[Exercise input — start]

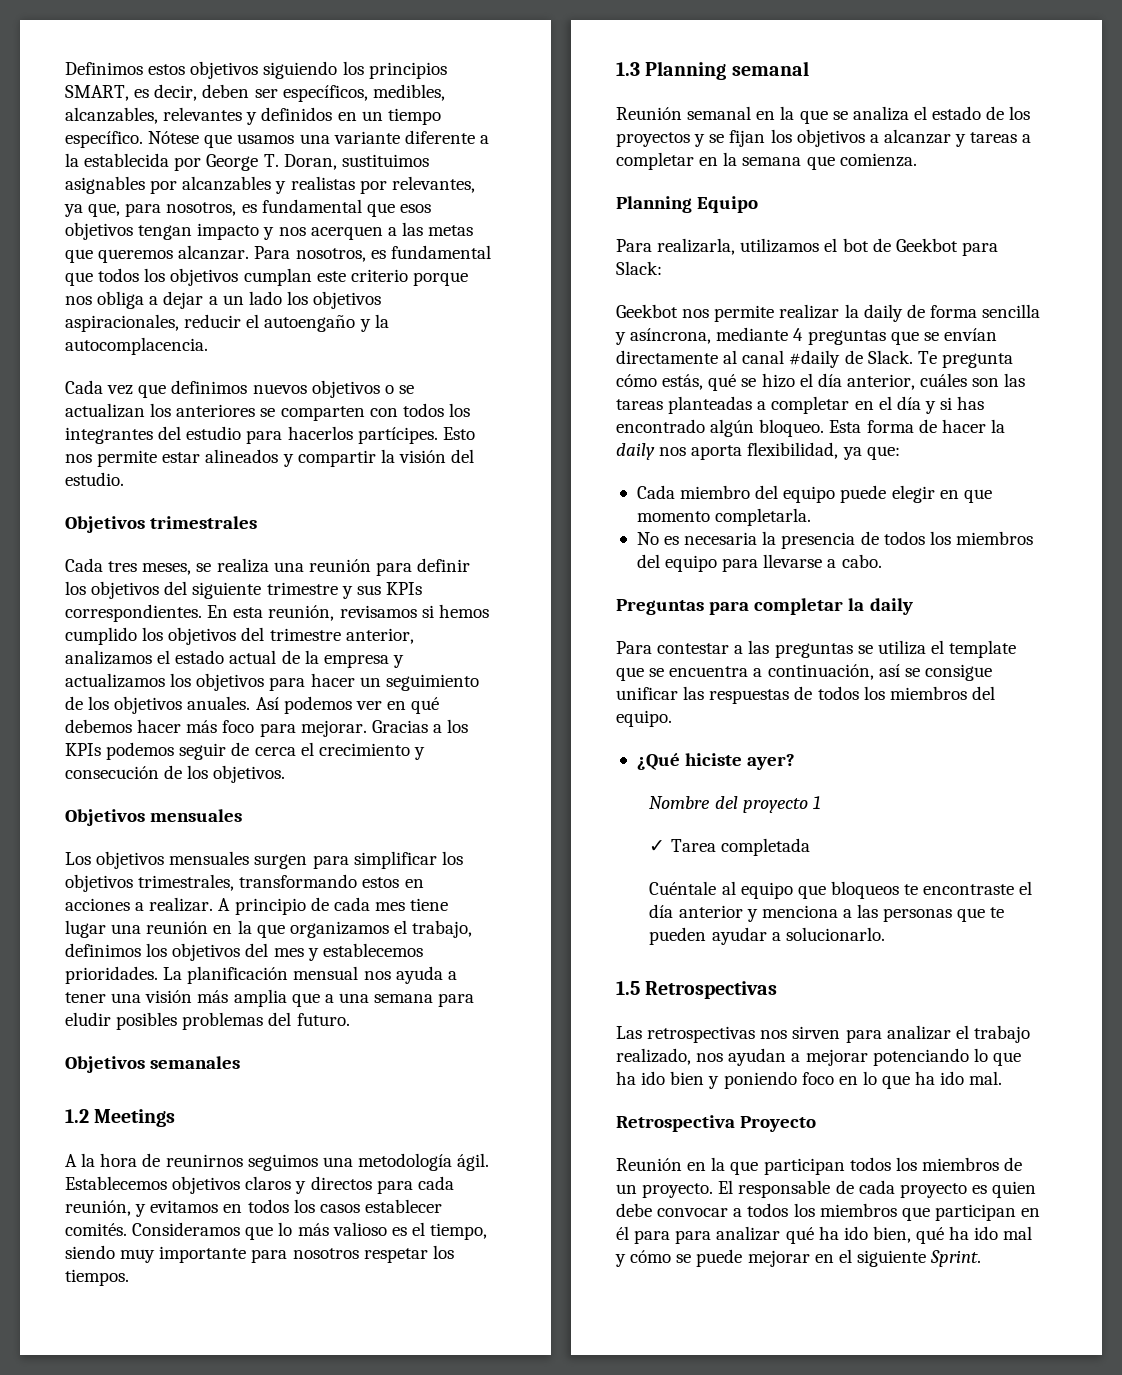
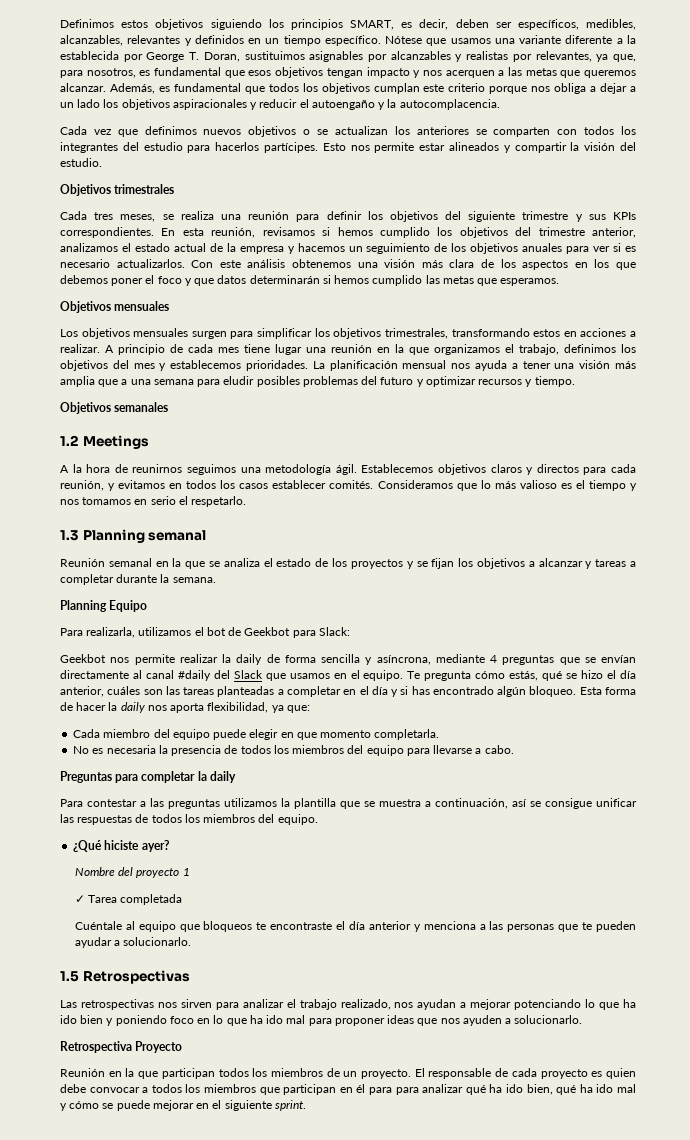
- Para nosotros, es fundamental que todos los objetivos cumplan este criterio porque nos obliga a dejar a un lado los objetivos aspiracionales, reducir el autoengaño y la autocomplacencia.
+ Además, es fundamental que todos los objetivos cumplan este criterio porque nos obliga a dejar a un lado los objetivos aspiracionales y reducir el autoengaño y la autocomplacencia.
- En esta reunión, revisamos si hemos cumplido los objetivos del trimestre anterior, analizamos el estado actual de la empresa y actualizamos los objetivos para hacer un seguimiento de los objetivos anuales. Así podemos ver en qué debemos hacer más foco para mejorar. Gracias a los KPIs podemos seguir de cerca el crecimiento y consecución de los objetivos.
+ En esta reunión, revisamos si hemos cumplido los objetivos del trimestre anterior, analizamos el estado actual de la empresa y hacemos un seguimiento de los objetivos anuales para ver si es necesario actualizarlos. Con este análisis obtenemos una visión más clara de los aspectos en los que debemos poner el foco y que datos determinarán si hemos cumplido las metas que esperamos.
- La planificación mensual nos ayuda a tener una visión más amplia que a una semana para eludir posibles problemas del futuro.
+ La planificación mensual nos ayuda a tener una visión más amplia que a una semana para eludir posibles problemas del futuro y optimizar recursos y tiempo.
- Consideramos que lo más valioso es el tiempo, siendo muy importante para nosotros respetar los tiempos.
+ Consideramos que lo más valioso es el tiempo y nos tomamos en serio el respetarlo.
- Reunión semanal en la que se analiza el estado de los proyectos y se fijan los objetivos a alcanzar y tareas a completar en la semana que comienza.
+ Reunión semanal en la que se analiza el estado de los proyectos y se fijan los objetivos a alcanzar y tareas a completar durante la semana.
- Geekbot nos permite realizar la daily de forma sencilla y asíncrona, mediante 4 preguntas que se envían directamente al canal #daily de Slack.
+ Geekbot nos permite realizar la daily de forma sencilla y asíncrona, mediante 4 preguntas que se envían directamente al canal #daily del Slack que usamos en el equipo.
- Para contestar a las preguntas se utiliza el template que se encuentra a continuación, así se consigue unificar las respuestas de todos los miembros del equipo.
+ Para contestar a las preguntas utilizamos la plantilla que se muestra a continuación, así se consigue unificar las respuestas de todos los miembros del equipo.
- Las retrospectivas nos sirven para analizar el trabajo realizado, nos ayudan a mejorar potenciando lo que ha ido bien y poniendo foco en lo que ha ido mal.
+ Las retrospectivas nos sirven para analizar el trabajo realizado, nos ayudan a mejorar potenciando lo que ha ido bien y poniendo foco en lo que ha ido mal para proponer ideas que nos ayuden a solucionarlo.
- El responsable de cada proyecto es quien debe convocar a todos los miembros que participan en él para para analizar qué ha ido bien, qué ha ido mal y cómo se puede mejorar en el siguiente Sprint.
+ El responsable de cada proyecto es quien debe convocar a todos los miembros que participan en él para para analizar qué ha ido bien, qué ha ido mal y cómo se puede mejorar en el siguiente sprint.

[Exercise input — finish]

Copy only this part of the entries above: the line with "recursos y tiempo.", the line with "- Consideramos que", and the lines between, all exactly as written.

▶ [Response]:
+ La planificación mensual nos ayuda a tener una visión más amplia que a una semana para eludir posibles problemas del futuro y optimizar recursos y tiempo.
- Consideramos que lo más valioso es el tiempo, siendo muy importante para nosotros respetar los tiempos.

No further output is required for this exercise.